*TASK DESCRIPTION*.
Below are some records. Return exactly their lines from the one containing "GCF_943734685.1 | main_eve_count: 40 -> 38" through the one containing "GCA_963924065.2 | haplotype: CAWUOX01", and drop the pictures.

══════

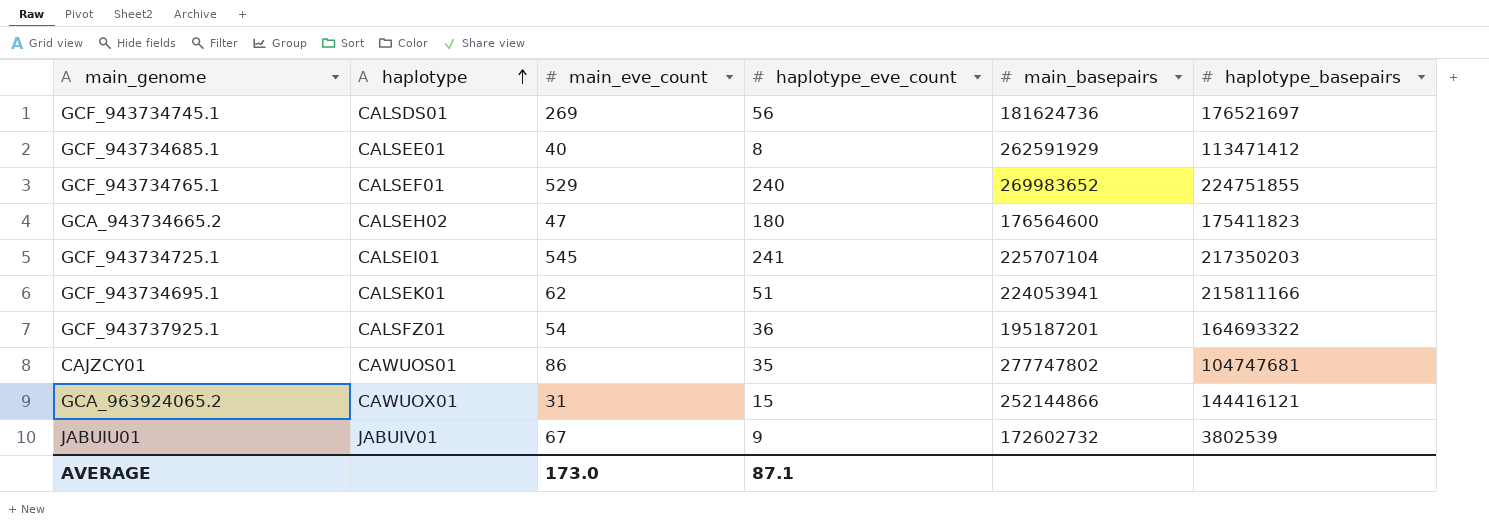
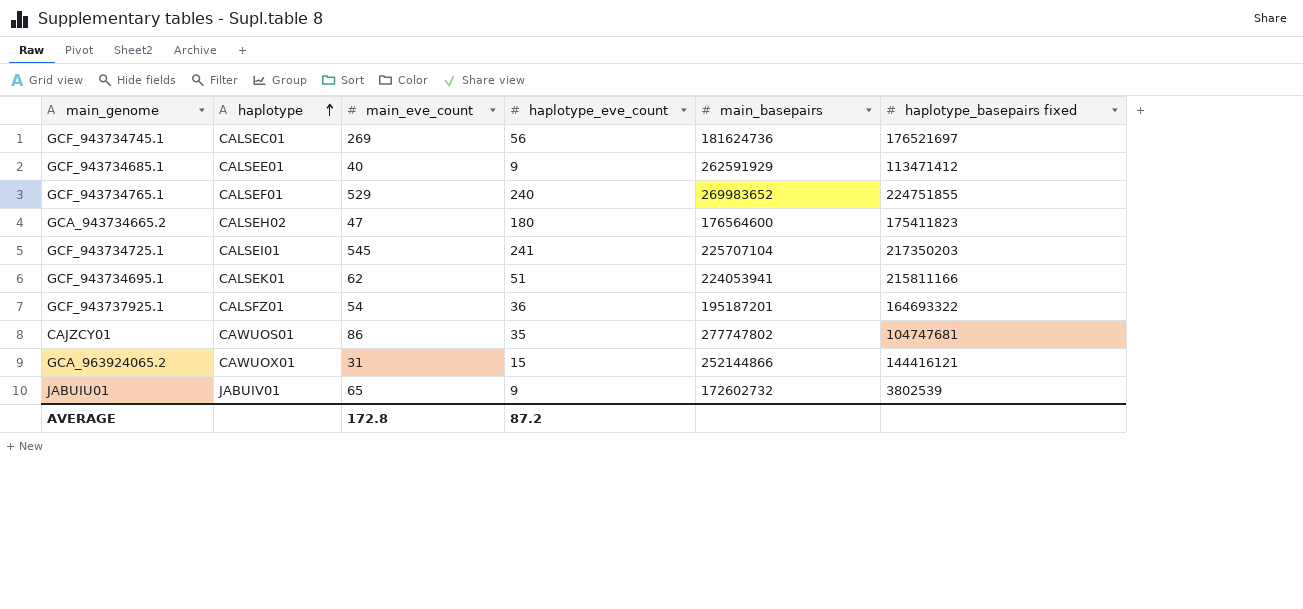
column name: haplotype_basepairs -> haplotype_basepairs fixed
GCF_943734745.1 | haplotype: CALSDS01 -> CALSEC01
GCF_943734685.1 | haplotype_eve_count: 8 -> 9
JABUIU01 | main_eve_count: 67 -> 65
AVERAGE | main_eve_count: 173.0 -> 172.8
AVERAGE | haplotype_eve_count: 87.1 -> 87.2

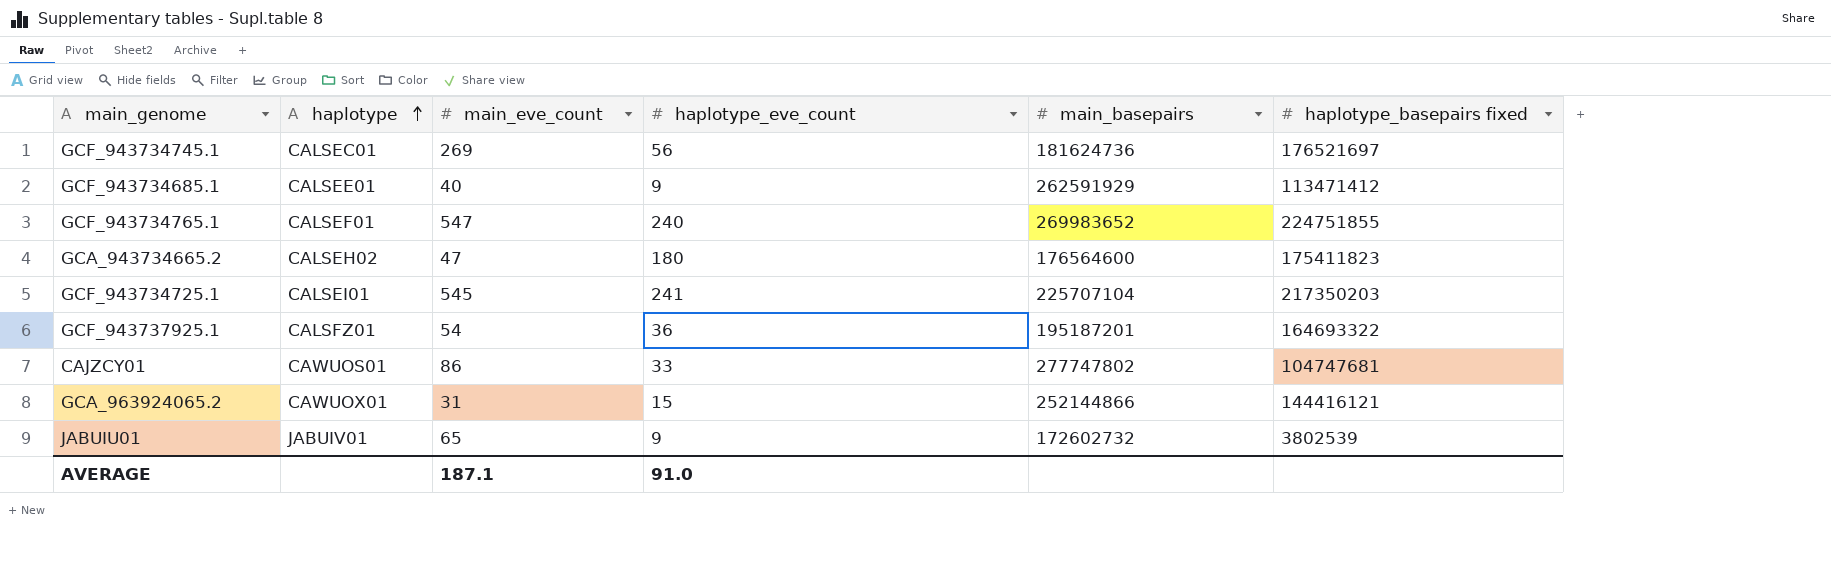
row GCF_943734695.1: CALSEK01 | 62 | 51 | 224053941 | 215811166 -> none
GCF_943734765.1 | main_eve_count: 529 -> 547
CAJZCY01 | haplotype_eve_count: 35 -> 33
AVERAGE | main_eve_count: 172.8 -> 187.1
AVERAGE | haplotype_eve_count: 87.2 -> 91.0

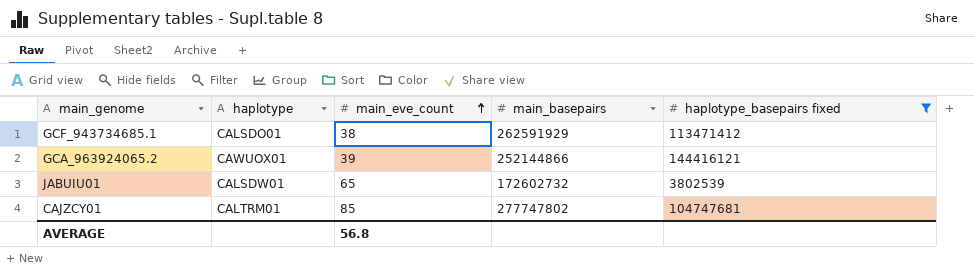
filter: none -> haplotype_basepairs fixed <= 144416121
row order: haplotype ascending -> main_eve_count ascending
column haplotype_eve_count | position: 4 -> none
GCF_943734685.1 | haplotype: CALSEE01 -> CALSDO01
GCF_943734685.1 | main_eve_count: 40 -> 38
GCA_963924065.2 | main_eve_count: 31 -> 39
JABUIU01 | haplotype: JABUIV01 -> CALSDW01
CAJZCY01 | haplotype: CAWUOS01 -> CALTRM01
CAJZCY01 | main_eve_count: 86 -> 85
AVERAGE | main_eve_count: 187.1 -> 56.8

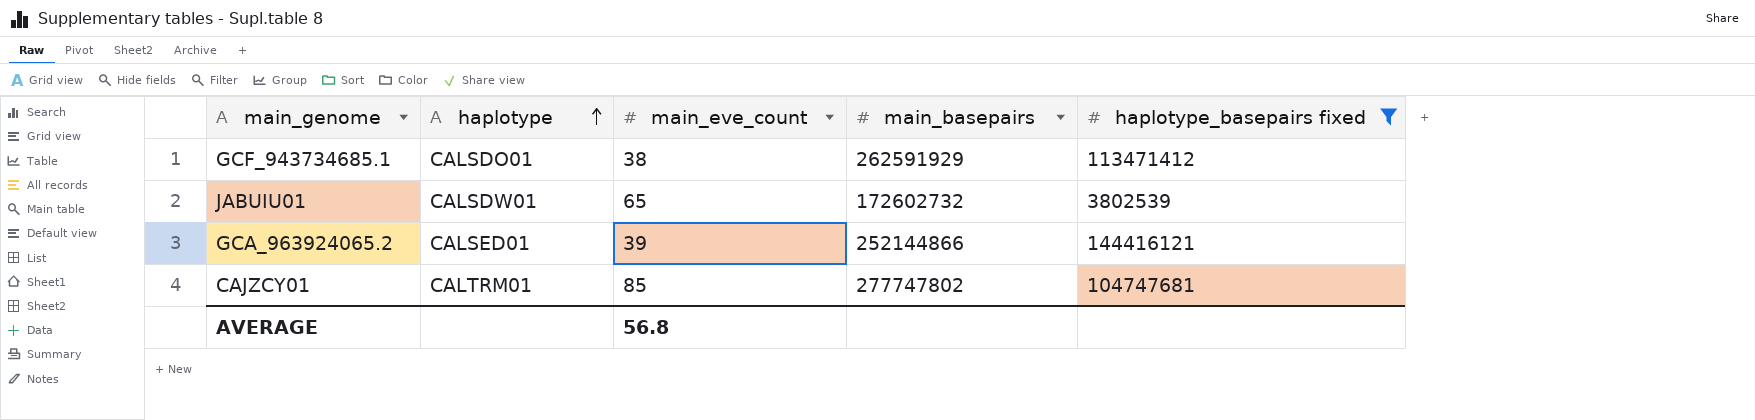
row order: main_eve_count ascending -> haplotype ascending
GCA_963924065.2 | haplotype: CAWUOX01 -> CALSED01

══════

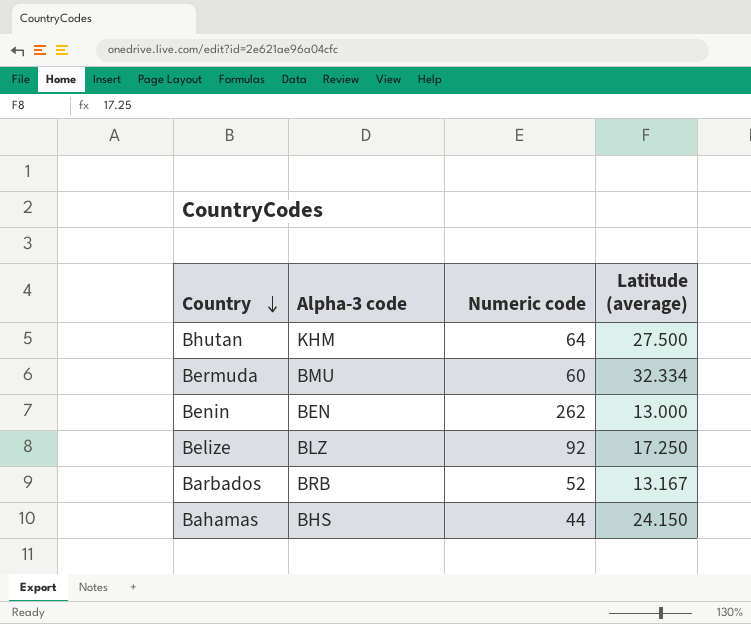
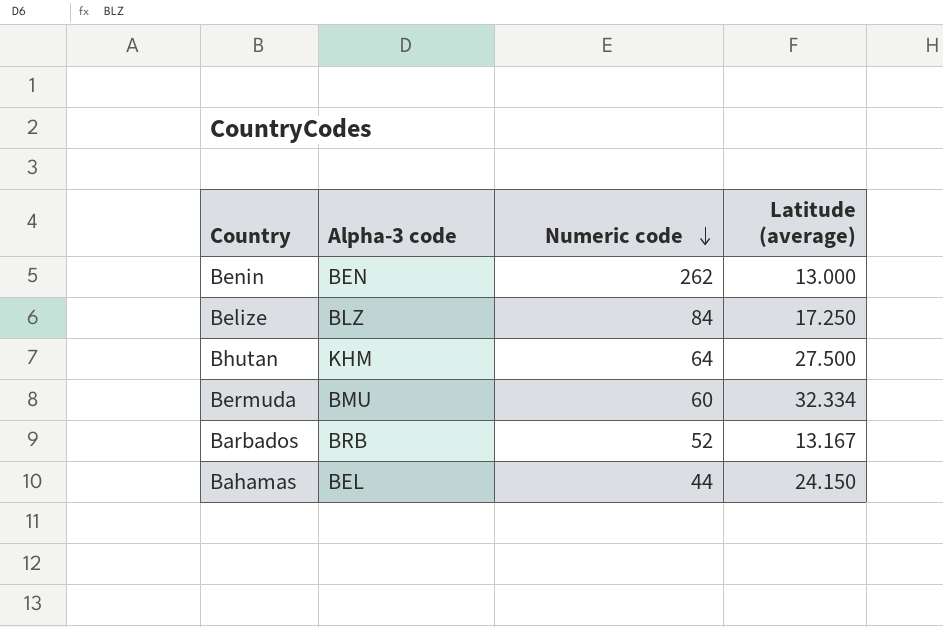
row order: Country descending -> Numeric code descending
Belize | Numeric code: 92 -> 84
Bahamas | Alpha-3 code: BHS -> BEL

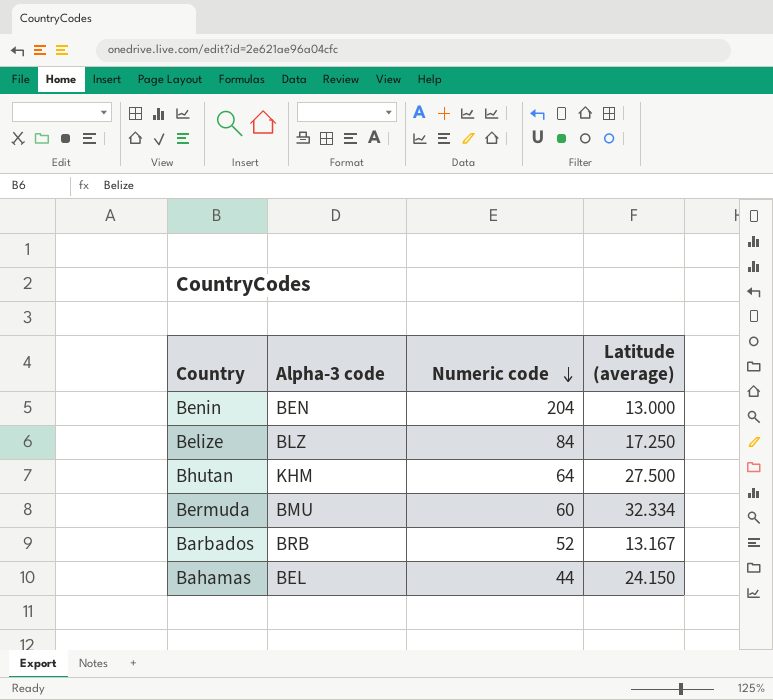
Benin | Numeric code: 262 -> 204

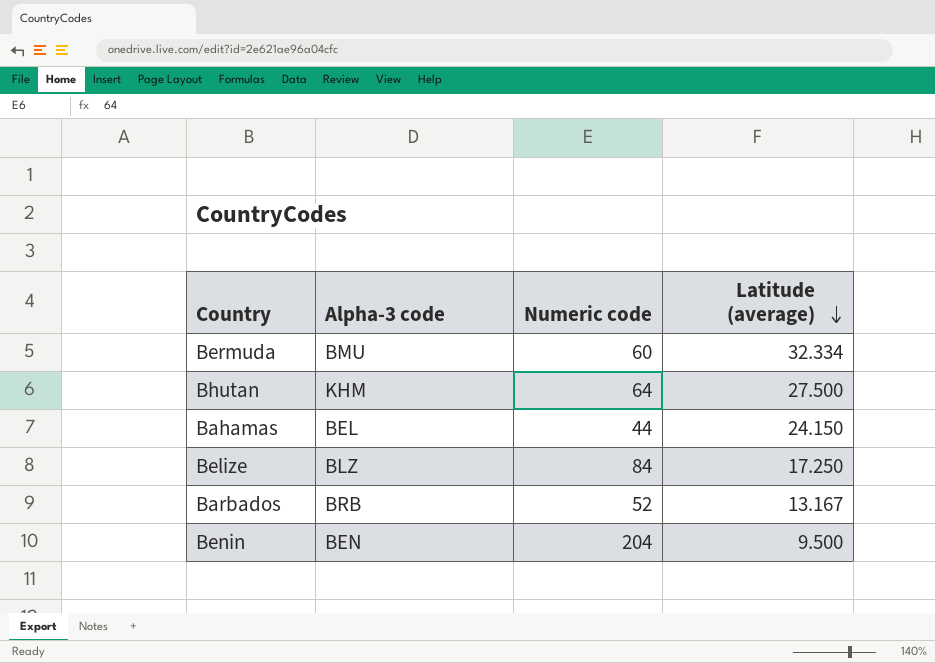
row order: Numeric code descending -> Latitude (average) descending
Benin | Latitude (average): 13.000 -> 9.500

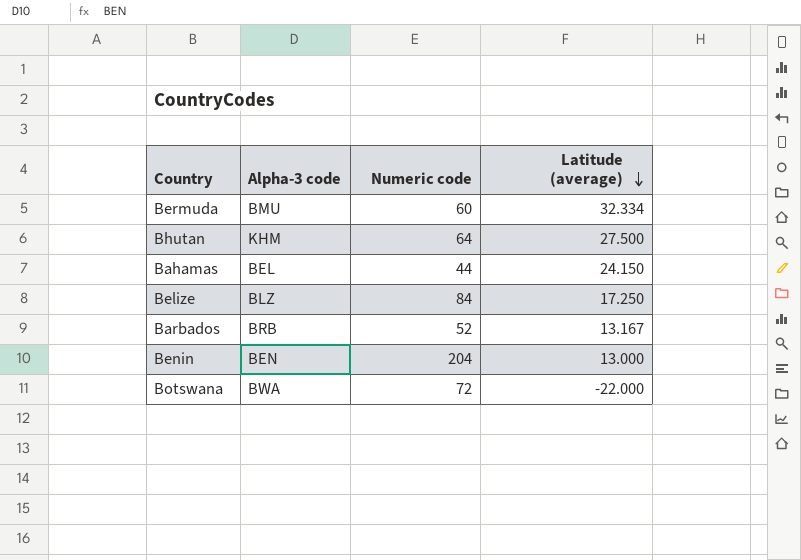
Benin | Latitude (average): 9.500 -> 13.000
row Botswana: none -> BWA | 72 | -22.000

══════

*RESPONSE TO THE TASK*.
GCF_943734685.1 | main_eve_count: 40 -> 38
GCA_963924065.2 | main_eve_count: 31 -> 39
JABUIU01 | haplotype: JABUIV01 -> CALSDW01
CAJZCY01 | haplotype: CAWUOS01 -> CALTRM01
CAJZCY01 | main_eve_count: 86 -> 85
AVERAGE | main_eve_count: 187.1 -> 56.8

row order: main_eve_count ascending -> haplotype ascending
GCA_963924065.2 | haplotype: CAWUOX01 -> CALSED01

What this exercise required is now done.